Permalink
Switch branches/tags
Nothing to show
Find file Copy path
Fetching contributors…
Cannot retrieve contributors at this time
266 lines (170 sloc) 13.7 KB
title
Getting started with Apache Edgent

What is Apache Edgent?

Edgent is an open source programming model and runtime for edge devices that enables you to analyze streaming data on your edge devices. When you analyze on the edge, you can:

  • Reduce the amount of data that you transmit to your analytics server
  • Reduce the amount of data that you store

Edgent accellerates your development of applications to push data analytics and machine learning to edge devices. (Edge devices include things like routers, gateways, machines, equipment, sensors, appliances, or vehicles that are connected to a network.) Edgent applications process data locally—such as, in a car, on an Android phone, or on a Raspberry Pi—before it sends data over a network.

For example, if your device takes temperature readings from a sensor 1,000 times per second, it is more efficient to process the data locally and send only interesting or unexpected results over the network.

See The Power of Edgent to help you quickly start to get a sense of Edgent's capabilities.

Releases of Edgent prior to 1.2.0 distributed Edgent and the samples differently than today. See Old Getting Started if you are trying to use an older version.

There's a lot of information available to get started with Edgent and no "best order" for navigating it. See the navigation sidebar on the left hand side of this page. In particular it is recommended that you review and visit the various items under Get Started.
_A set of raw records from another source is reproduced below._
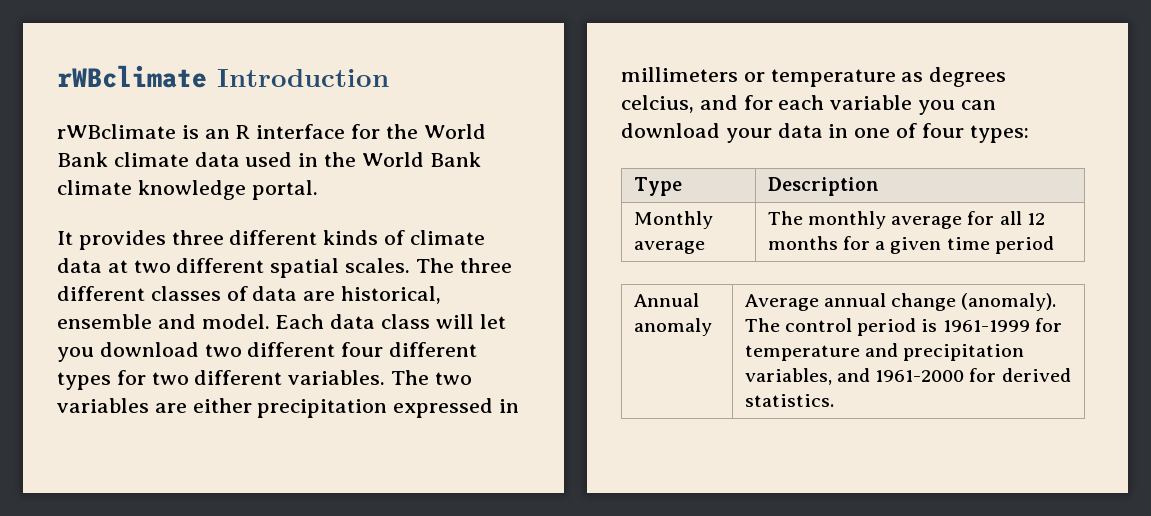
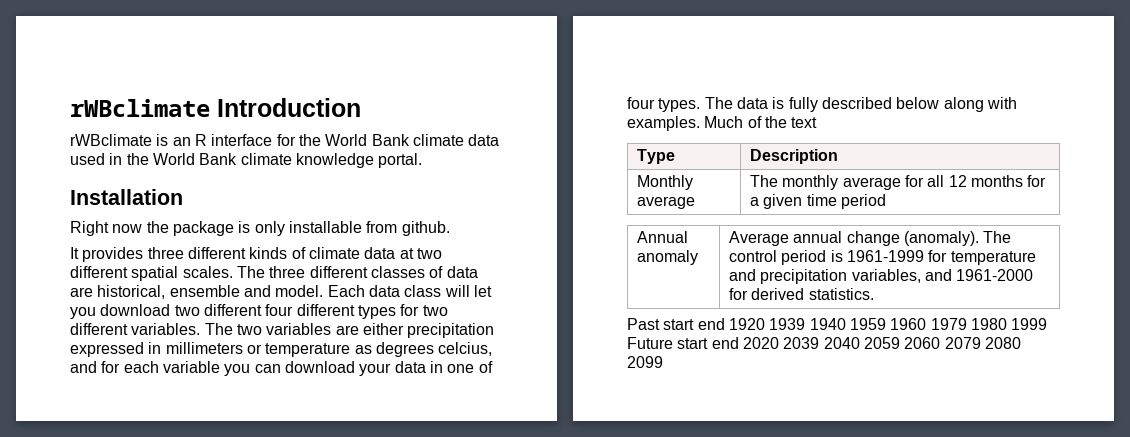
+ Installation
+ Right now the package is only installable from github.
- The two variables are either precipitation expressed in millimeters or temperature as degrees celcius, and for each variable you can download your data in one of four types:
+ The two variables are either precipitation expressed in millimeters or temperature as degrees celcius, and for each variable you can download your data in one of four types. The data is fully described below along with examples. Much of the text
+ Past start end 1920 1939 1940 1959 1960 1979 1980 1999 Future start end 2020 2039 2040 2059 2060 2079 2080 2099

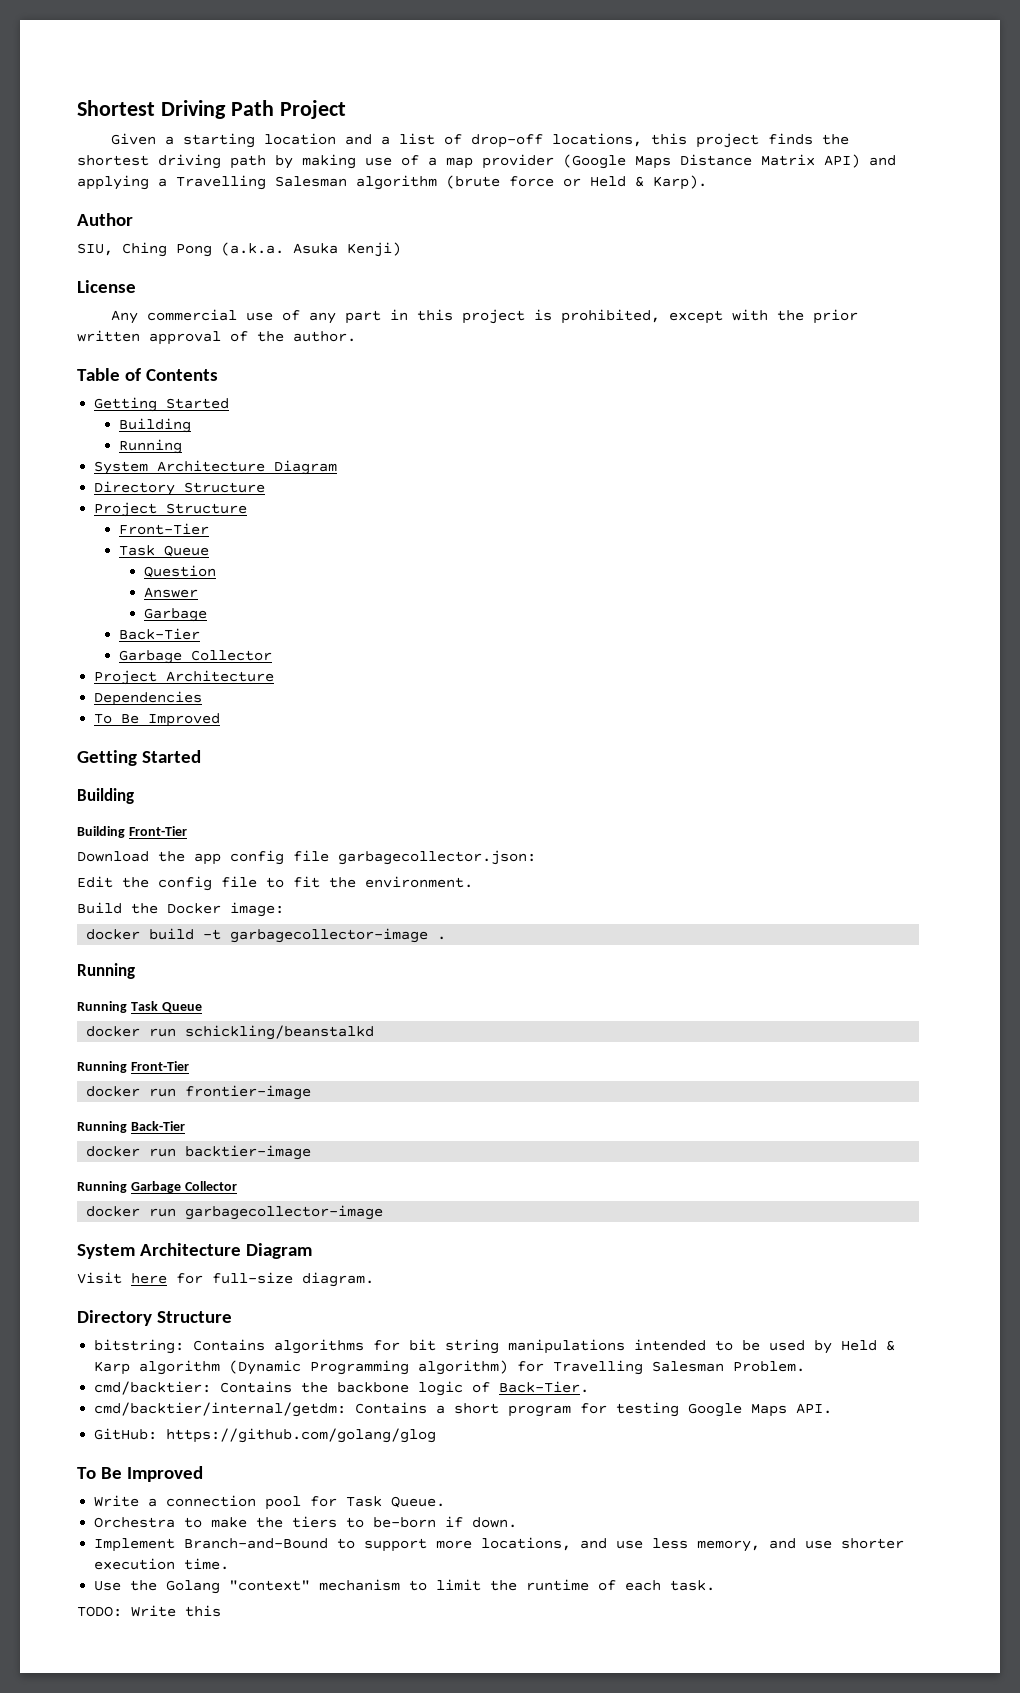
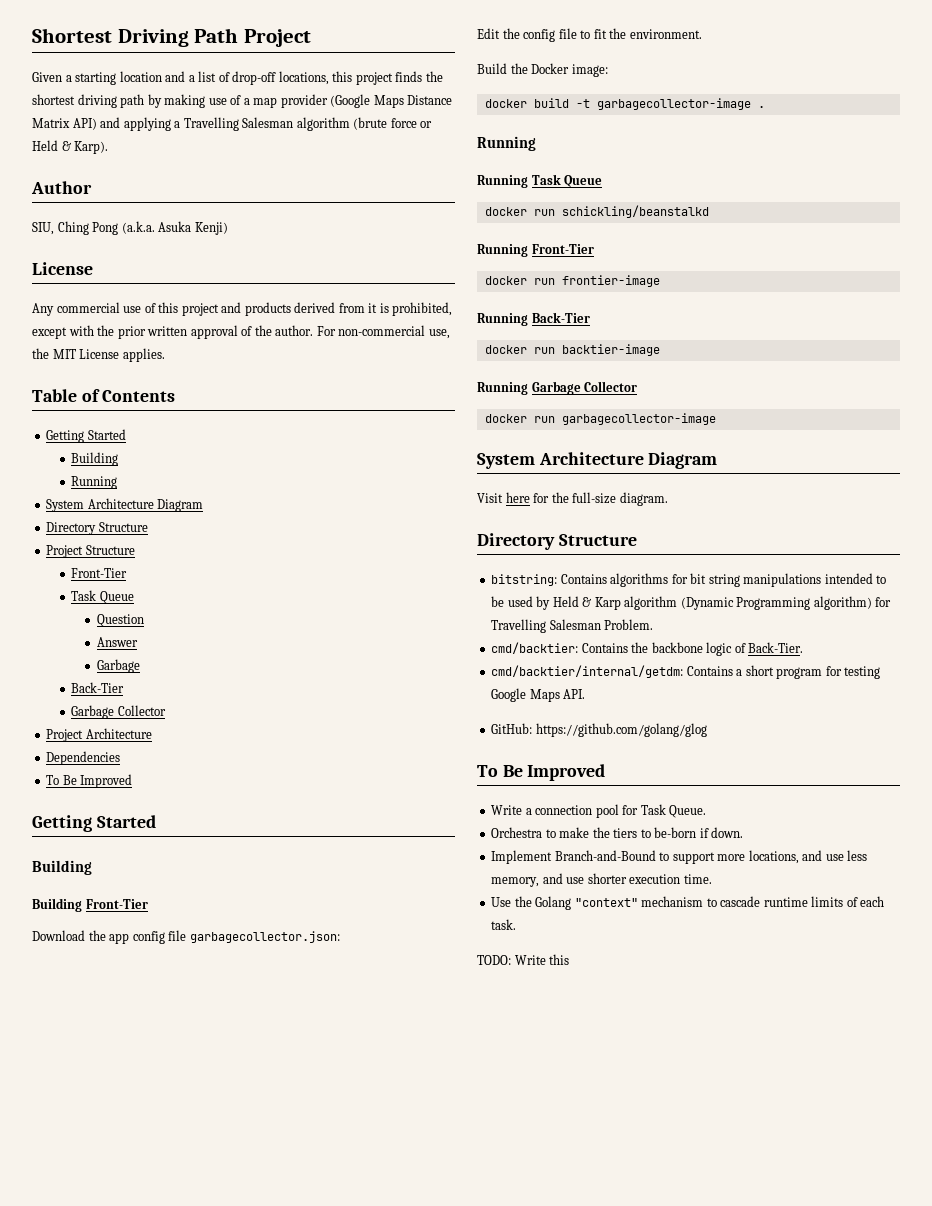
- Any commercial use of any part in this project is prohibited, except with the prior written approval of the author.
+ Any commercial use of this project and products derived from it is prohibited, except with the prior written approval of the author. For non-commercial use, the MIT License applies.
- Visit here for full-size diagram.
+ Visit here for the full-size diagram.
- Use the Golang "context" mechanism to limit the runtime of each task.
+ Use the Golang "context" mechanism to cascade runtime limits of each task.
If you want to get a developent environment setup quickly see the Quickstart with Edgent Samples item.

The Edgent Cookbook topic includes many well documented recipies that are good for learning and jump-starting the development of your application.

The rest of this page is a detailed introduction to Edgent using a simple simulated Temperature Sensor application.

Apache Edgent and streaming analytics

The fundamental building block of an Edgent application is a stream: a continuous sequence of tuples (messages, events, sensor readings, and so on).

The Edgent API provides the ability to process or analyze each tuple as it appears on a stream, resulting in a derived stream.

Source streams are streams that originate data for analysis, such as readings from a device's temperature sensor.

Streams are terminated using sink functions that can perform local device control or send information to external services such as centralized analytic systems through a message hub.

Edgent's primary API is functional where streams are sourced, transformed, analyzed or sinked though functions, typically represented as Java8 lambda expressions, such as reading -> reading < 50 || reading > 80 to filter temperature readings in Fahrenheit.

A topology is a graph of streams and their processing transformations. A provider is a factory for creating and executing topologies.

Basic Edgent Applications follow a common structure:

  1. Get a provider
  2. Create the topology and compose its processing graph
  3. Submit the topology for execution

More sophisticated applications may consist of multiple topologies that may be dynamically created and started and stopped using commands from external applications.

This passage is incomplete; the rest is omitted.